Exercise details.
Nothing but the lines below from the first through the one with "left:334px; width:420px; border-left:1px" should appear, printed exactly; please leave pictures out.
Top of Data for the task
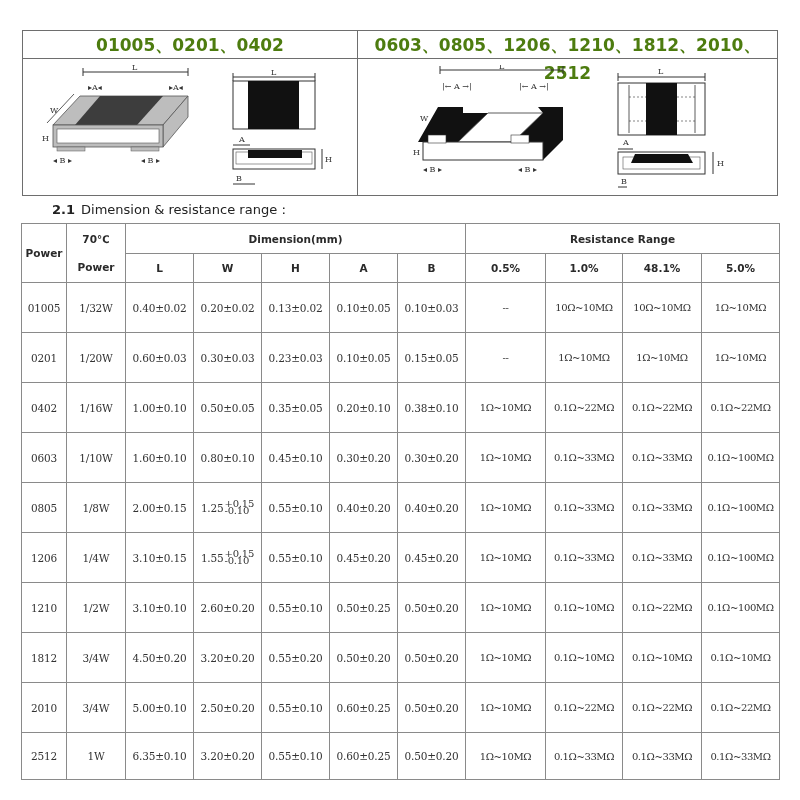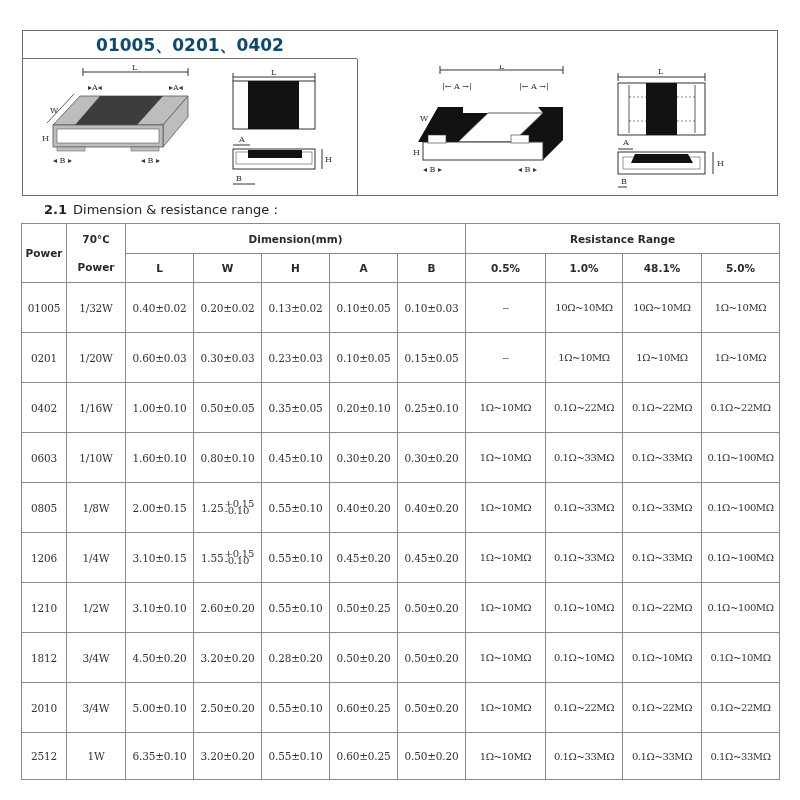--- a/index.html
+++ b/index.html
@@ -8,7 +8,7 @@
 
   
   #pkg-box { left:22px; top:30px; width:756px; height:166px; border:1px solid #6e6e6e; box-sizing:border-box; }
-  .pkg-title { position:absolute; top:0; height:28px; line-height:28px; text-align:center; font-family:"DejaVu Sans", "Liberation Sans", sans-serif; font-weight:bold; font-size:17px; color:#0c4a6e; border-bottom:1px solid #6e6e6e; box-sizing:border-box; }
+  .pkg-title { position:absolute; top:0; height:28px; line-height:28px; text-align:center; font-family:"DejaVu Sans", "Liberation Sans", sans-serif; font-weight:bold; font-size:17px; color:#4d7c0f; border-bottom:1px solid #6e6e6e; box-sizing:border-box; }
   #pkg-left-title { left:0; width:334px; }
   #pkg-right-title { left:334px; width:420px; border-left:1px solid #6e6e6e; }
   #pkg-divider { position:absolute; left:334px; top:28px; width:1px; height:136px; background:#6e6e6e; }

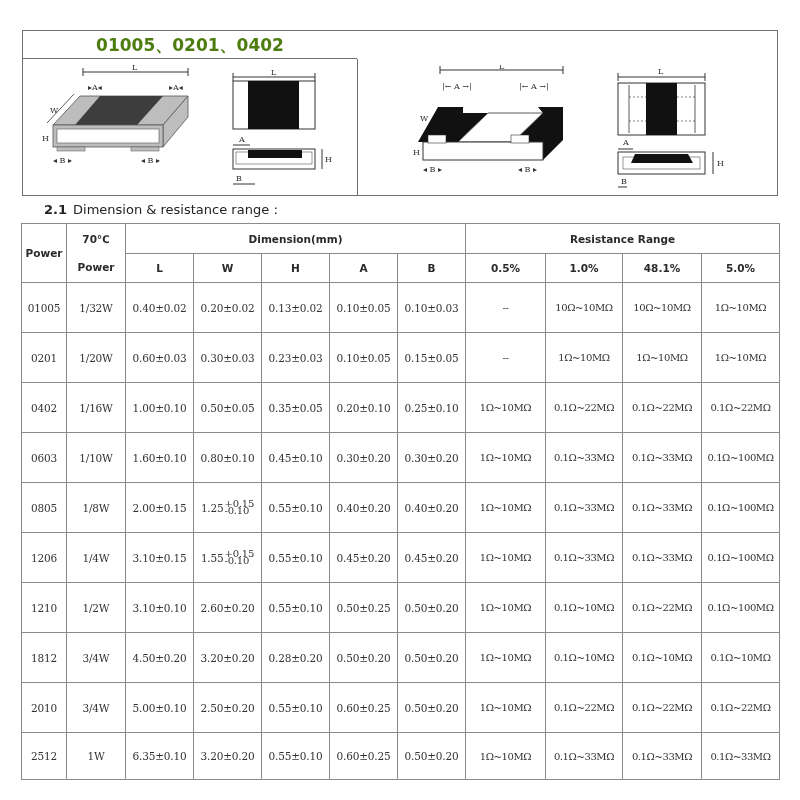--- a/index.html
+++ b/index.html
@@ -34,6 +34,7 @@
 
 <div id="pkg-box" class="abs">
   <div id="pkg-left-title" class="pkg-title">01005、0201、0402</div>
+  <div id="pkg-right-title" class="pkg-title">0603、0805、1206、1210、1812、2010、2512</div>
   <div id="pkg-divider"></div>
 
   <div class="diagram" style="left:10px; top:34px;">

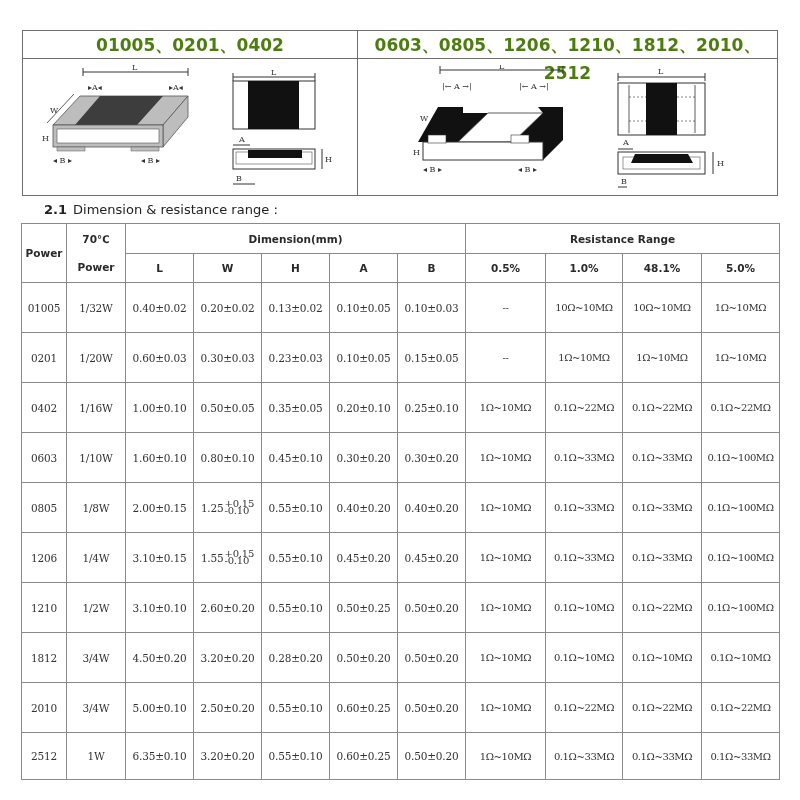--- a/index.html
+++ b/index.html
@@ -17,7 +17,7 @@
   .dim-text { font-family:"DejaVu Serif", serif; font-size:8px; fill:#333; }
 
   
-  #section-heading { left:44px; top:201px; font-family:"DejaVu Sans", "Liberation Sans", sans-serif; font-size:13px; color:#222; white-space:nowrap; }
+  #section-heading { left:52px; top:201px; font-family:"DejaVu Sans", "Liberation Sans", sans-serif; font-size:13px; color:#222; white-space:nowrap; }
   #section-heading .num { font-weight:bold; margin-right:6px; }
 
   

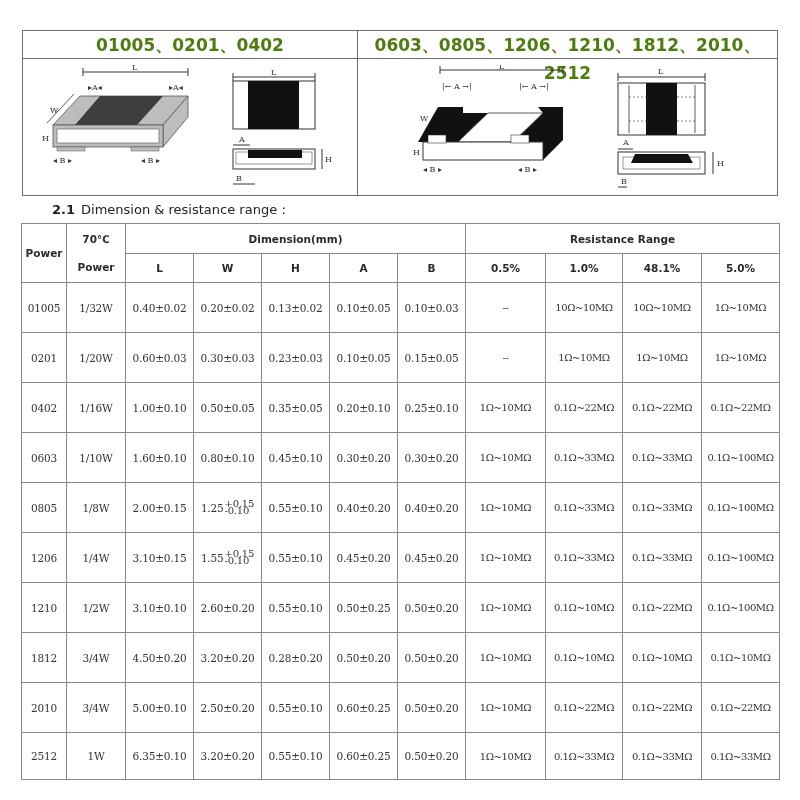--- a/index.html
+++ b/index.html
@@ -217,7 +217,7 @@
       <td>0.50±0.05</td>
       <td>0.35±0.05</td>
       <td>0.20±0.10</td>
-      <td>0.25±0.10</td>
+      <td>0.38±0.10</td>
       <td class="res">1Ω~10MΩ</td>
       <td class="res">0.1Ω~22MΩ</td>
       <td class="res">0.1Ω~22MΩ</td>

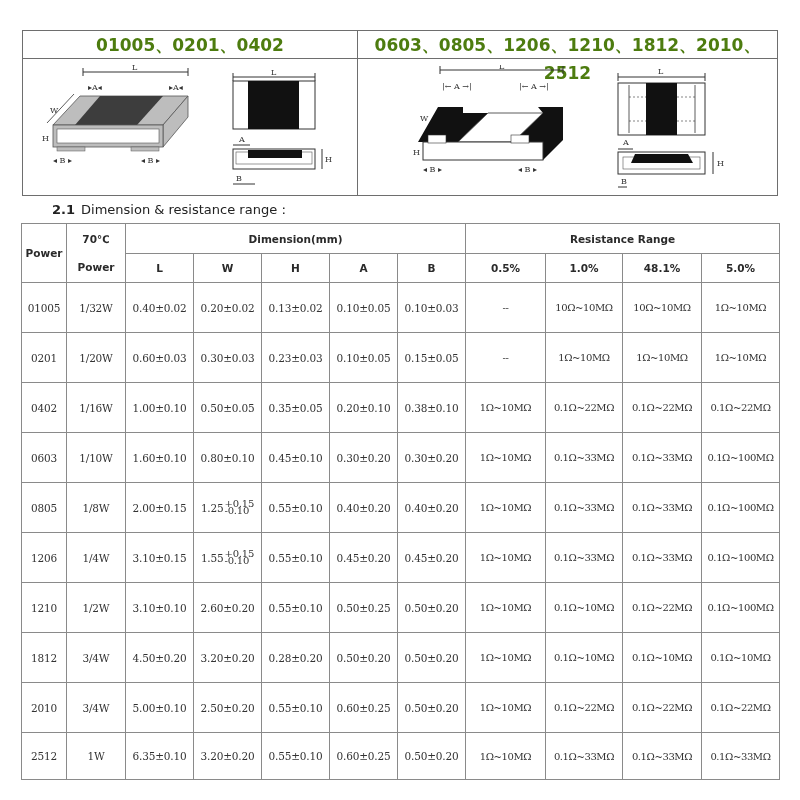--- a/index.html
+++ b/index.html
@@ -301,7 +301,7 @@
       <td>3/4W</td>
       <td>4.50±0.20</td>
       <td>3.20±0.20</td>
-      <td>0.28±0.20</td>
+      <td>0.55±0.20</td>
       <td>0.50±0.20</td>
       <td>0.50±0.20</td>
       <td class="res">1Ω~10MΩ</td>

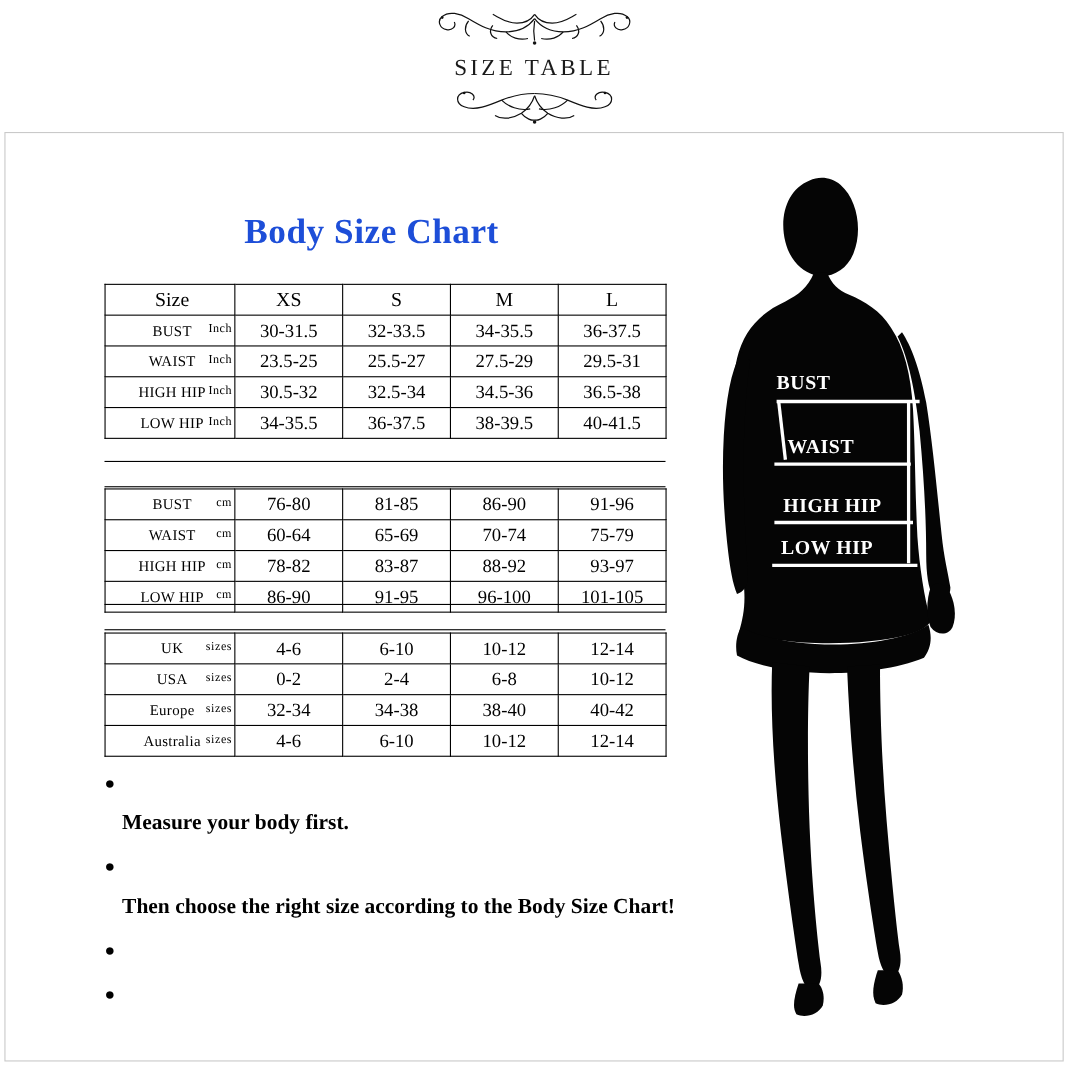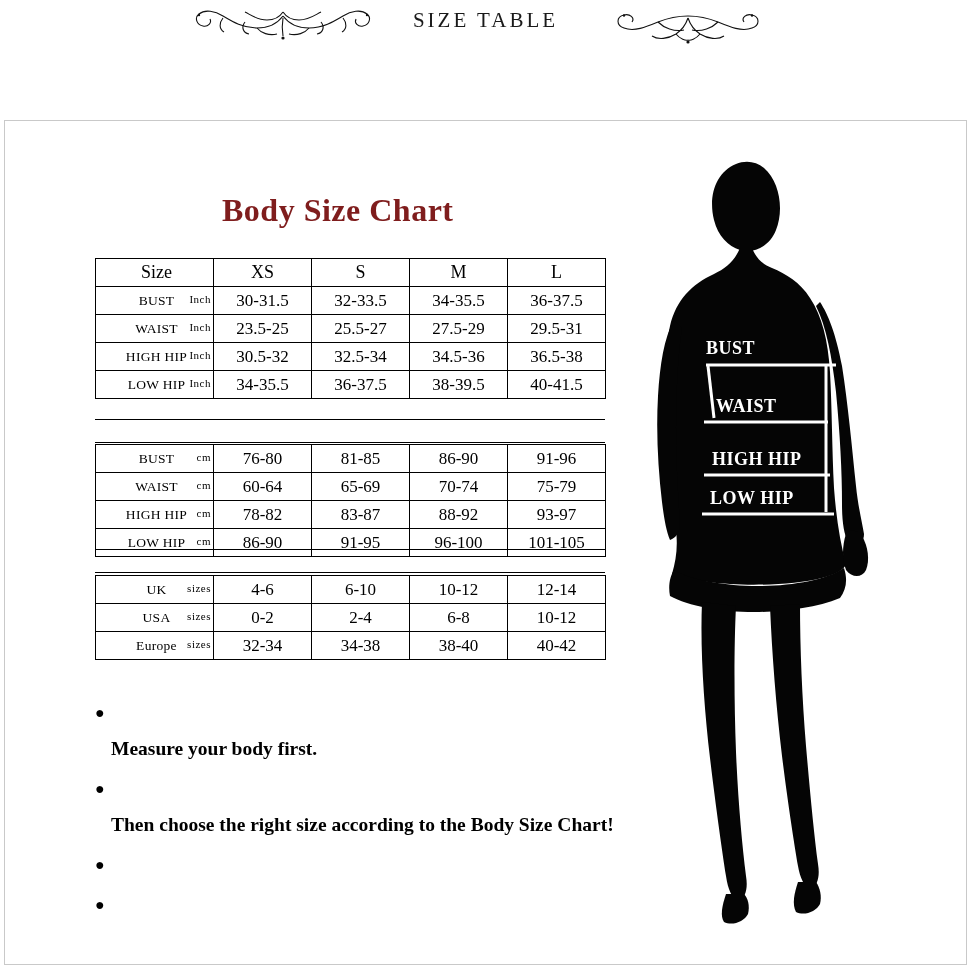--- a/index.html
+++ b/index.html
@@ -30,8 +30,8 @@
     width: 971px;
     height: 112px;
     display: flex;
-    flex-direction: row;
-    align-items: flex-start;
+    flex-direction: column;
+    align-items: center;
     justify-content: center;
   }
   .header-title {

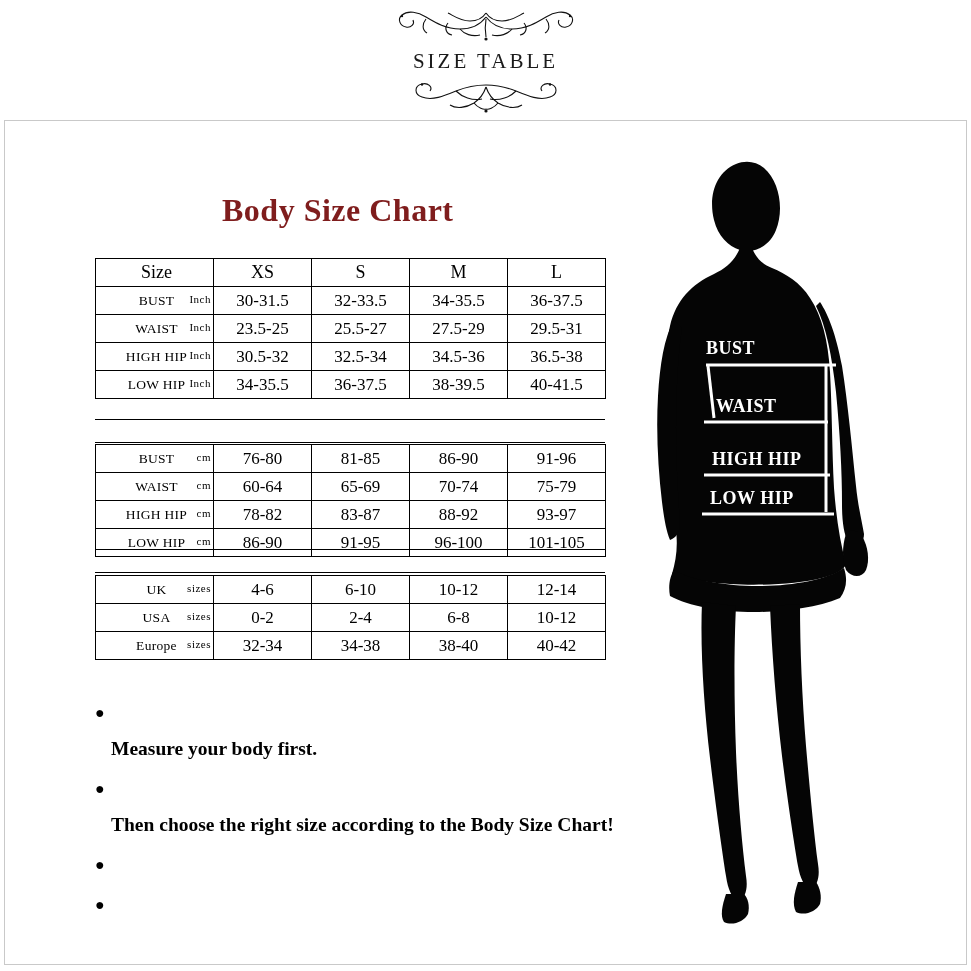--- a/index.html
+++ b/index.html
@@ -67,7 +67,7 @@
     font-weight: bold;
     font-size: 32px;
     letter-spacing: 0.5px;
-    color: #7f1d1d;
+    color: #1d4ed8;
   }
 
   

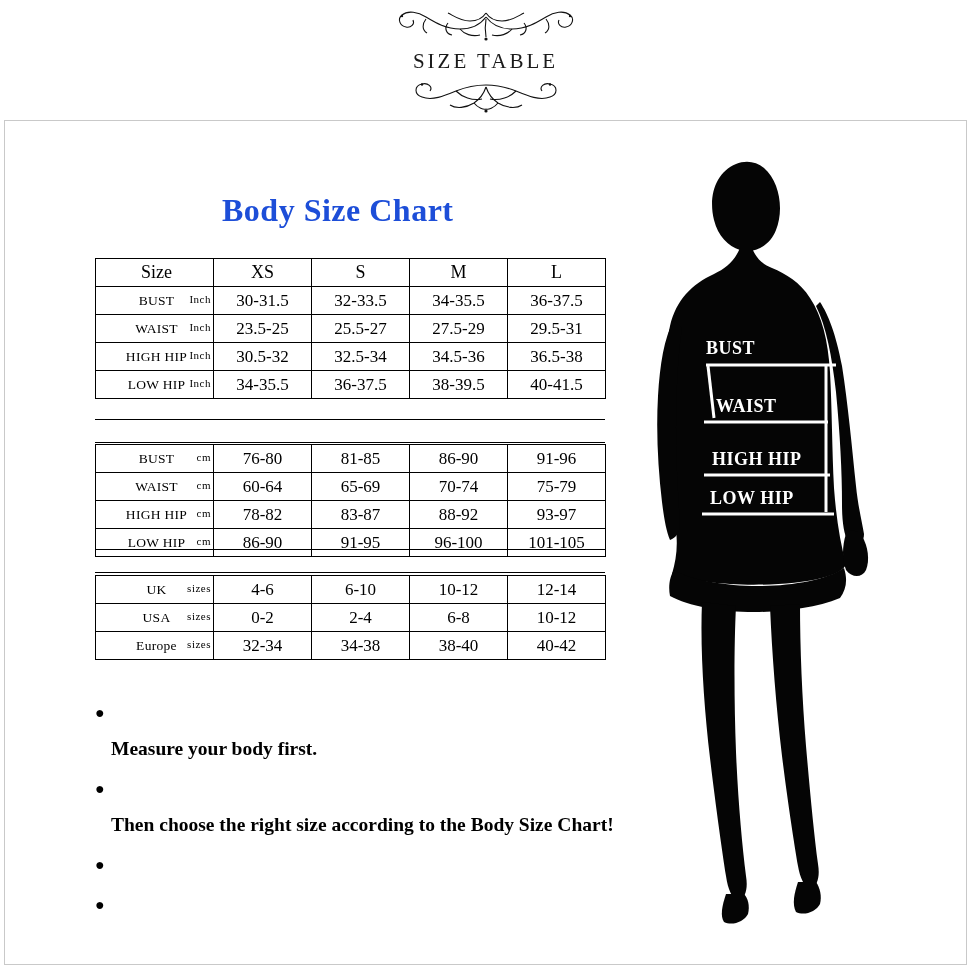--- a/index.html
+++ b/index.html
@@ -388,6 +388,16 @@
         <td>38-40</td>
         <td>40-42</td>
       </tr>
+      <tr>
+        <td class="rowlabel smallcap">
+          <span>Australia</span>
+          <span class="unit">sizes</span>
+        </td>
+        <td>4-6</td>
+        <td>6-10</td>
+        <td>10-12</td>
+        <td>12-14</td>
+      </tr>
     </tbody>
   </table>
Bottom of Data for the task
Expected output.
--- a/index.html
+++ b/index.html
@@ -8,7 +8,7 @@
 
   
   #pkg-box { left:22px; top:30px; width:756px; height:166px; border:1px solid #6e6e6e; box-sizing:border-box; }
-  .pkg-title { position:absolute; top:0; height:28px; line-height:28px; text-align:center; font-family:"DejaVu Sans", "Liberation Sans", sans-serif; font-weight:bold; font-size:17px; color:#0c4a6e; border-bottom:1px solid #6e6e6e; box-sizing:border-box; }
+  .pkg-title { position:absolute; top:0; height:28px; line-height:28px; text-align:center; font-family:"DejaVu Sans", "Liberation Sans", sans-serif; font-weight:bold; font-size:17px; color:#4d7c0f; border-bottom:1px solid #6e6e6e; box-sizing:border-box; }
   #pkg-left-title { left:0; width:334px; }
   #pkg-right-title { left:334px; width:420px; border-left:1px solid #6e6e6e; }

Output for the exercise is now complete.